No dia 8 de janeiro de 2024, um motorista tentou desviar de uma anta na MS-040, e capotou o carro. O motorista e passageiro ficaram feridos. No mesmo dia, em estrada rural na região de Coxim, um motorista bateu em um poste e capotou o carro ao tentar desviar de uma anta. A vítima sofreu ferimentos leves.
Ações para mitigação - A proteção à fauna brasileira está prevista em lei. No âmbito internacional, o Brasil é signatário de três Convenções que deveriam garantir a proteção de espécies ameaçadas de extinção: Convenção para a Proteção da Flora, da Fauna e das Belezas Cênicas Naturais dos Países da América; Convenção de Washington sobre o Comércio Internacional das Espécies da Flora e da Fauna Selvagens em Perigo de Extinção (CITES), e Convenção sobre Diversidade Biológica. Já no âmbito nacional, existe a Lei de Proteção da Fauna (nº 5.197, de 3 de janeiro de 1967), além do Capítulo VI, Art. 225, parágrafo 1º, inciso VII da Constituição Federal, que determina como responsabilidade do Poder Público a proteção da fauna e flora.

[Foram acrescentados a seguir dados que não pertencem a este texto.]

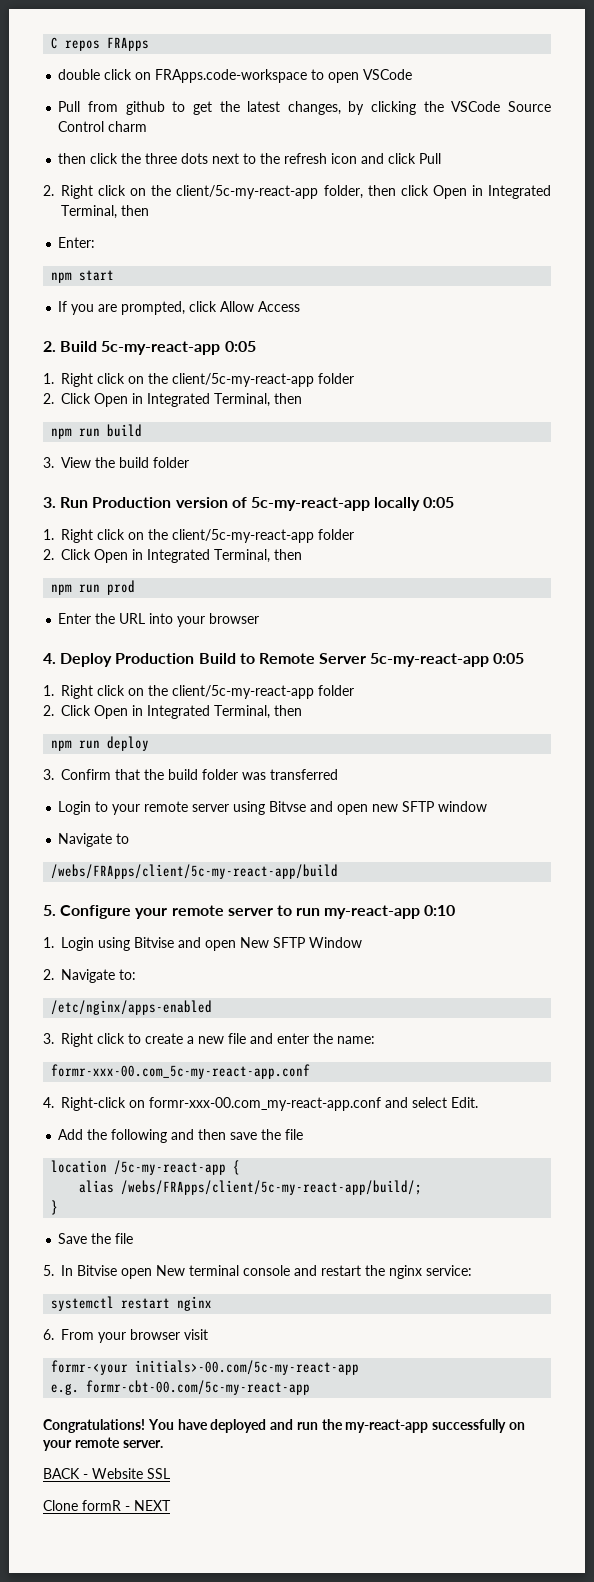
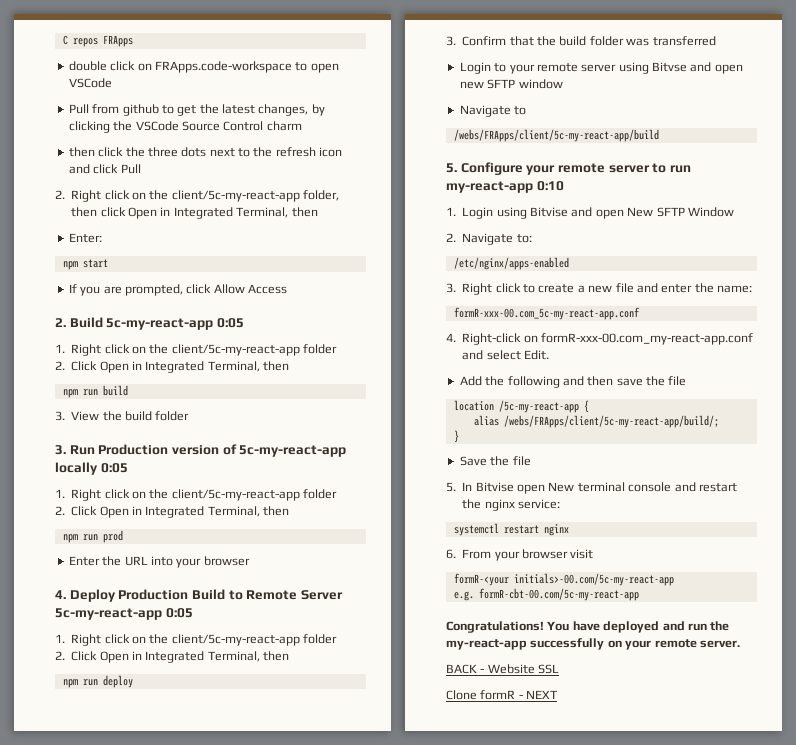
[51,1064,311,1079] formr-xxx-00.com_5c-my-react-app.conf -> [453,307,640,320] formR-xxx-00.com_5c-my-react-app.conf
[149,1097,381,1111] formr-xxx-00.com_my-react-app.conf -> [541,333,753,345] formR-xxx-00.com_my-react-app.conf
[51,1360,129,1375] formr-<your -> [453,573,509,586] formR-<your
[86,1380,311,1395] formr-cbt-00.com/5c-my-react-app -> [478,588,639,601] formR-cbt-00.com/5c-my-react-app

Algumas das medidas de mitigação que podem ser tomadas para a problemática das colisões veiculares em rodovias são: passagens de fauna inferiores, passagens de fauna superiores, adaptações de drenagens fluvio-pluviais para a passagem de fauna, cercamento ao longo de passagens inferiores e superiores, sinalização, redutores físicos e eletrônicos de velocidade, assim como sistemas de detecção animal que são implementadas em diversos países e podem reduzir substancialmente o atropelamento de animais.

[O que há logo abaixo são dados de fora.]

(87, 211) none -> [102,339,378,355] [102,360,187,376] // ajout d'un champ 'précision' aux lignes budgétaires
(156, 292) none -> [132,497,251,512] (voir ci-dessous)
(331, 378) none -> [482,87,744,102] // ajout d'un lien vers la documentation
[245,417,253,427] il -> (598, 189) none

O uso de cercamento específico para fauna reduz significativamente a passagem de animais por sobre o pavimento da rodovia e, quando utilizado em conjunto com passagens inferiores de fauna, guia os animais até essas estruturas. A combinação destes métodos gera segurança para os motoristas e para o animal. A implementação dessas mitigações, quando realizada de maneira adequada, pode-se reduzir em mais de 80% as colisões.
O Brasil é o país mais biodiverso do mundo e as espécies da fauna brasileira desempenham papel fundamental para manutenção e equilíbrio dos ecossistemas. Os números demonstram que as rodovias apresentam impactos crônicos à fauna silvestre, além dos danos causados para os seres humanos. O atropelamento da fauna é um impacto visível e mensurável que deve ser mitigado com urgência.
A anta brasileira (Tapirus terrestris) - A anta brasileira é o maior mamífero terrestre da América do Sul, chegando a pesar entre 180 e 300 kg. Essa espécie é vital para a biodiversidade por ser importante dispersora de sementes, recebendo por isso o título de jardineira da floresta. Além disso, por ocupar extensas áreas de uso, é uma espécie guarda-chuva, ou seja, garantir sua conservação também afeta positivamente a existência de outras espécies que compartilham do mesmo habitat.
Apesar de sua importância, a anta brasileira está ameaçada de extinção no Cerrado, de acordo com a Lista Vermelha do Instituto Chico Mendes de Conservação da Biodiversidade (ICMBio). A espécie está listada como vulnerável à extinção na Lista Vermelha da União Internacional para a Conservação da Natureza (UICN). As principais ameaças à anta brasileira são: destruição e fragmentação do habitat, colisões veiculares, contaminação por agrotóxicos e caça. A expansão dos centros urbanos também é uma ameaça devido à fragmentação e perda de habitat. Além disso, pode ocorrer a transmissão de agentes infecciosos que acometem animais domésticos.